Flash is dead, but not gone

January 12 Just after 8:15 a.m. local time, computers began to malfunction at the Dalian Railway Operations Depot in northeast China. The dispatcher’s navigators were not loading the details of the train schedules. Six hours later, dispatchers also lost the ability to print train data from the web application. According to the account of the deposit on Weibo and WeChat, and a follow-up post a few days later, the system flashed for 20 hours before IT staff finally stabilized it. The culprit seems to have been a seismic, but not unforeseen, change on the Internet: the death of Adobe Flash Player.

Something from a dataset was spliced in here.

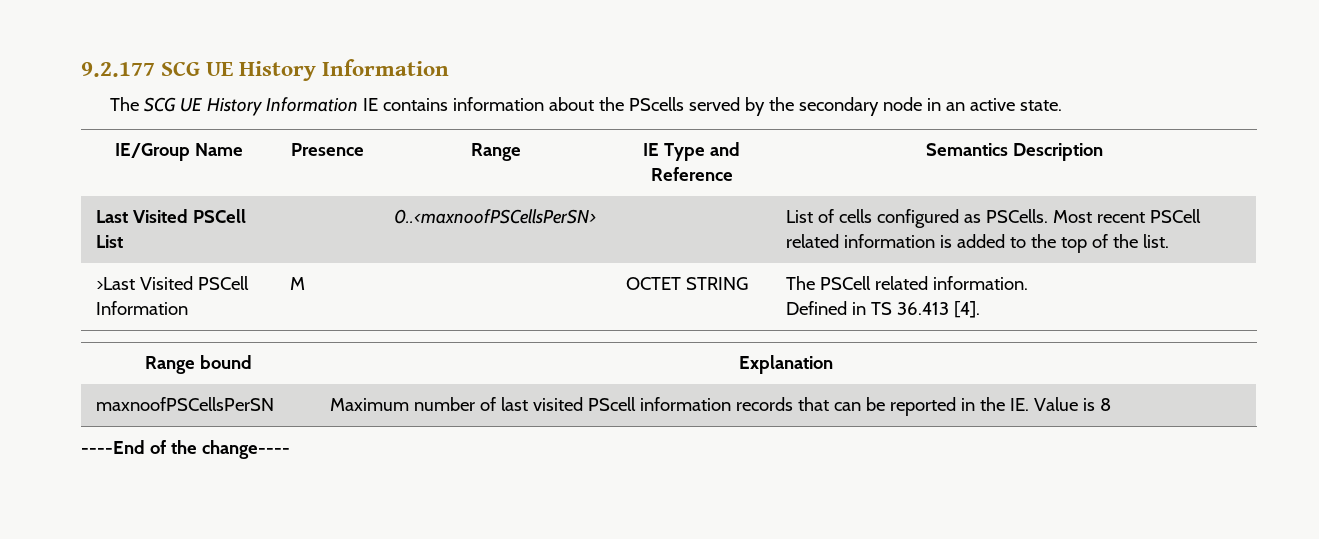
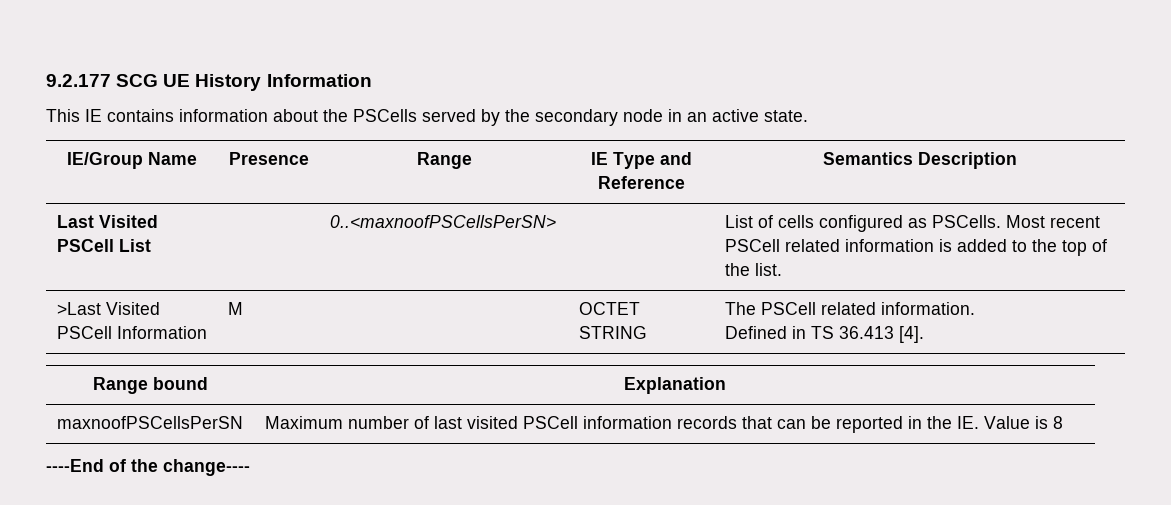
- The SCG UE History Information IE contains information about the PScells served by the secondary node in an active state.
+ This IE contains information about the PSCells served by the secondary node in an active state.
- maxnoofPSCellsPerSN | Maximum number of last visited PScell information records that can be reported in the IE. Value is 8
+ maxnoofPSCellsPerSN | Maximum number of last visited PSCell information records that can be reported in the IE. Value is 8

At the end of 2020, Adobe completely ended support for its infamous but nostalgic media platform. On January 12, Adobe took things a step further, triggering a kill switch it had been distributing in Flash Updates for months that prevented content from running in the player – essentially rendering the software inoperable. The company had warned against the transition for years, as browsers like Chrome and Firefox gradually pushed users to other standards. Apple has spent a full decade trying to wean web developers off Flash. But organizations like the Dalian Depot did not receive the memo. Frenzied employees ended up hacking older versions of the software and even modifying them to run on all different versions of Windows to stabilize the system.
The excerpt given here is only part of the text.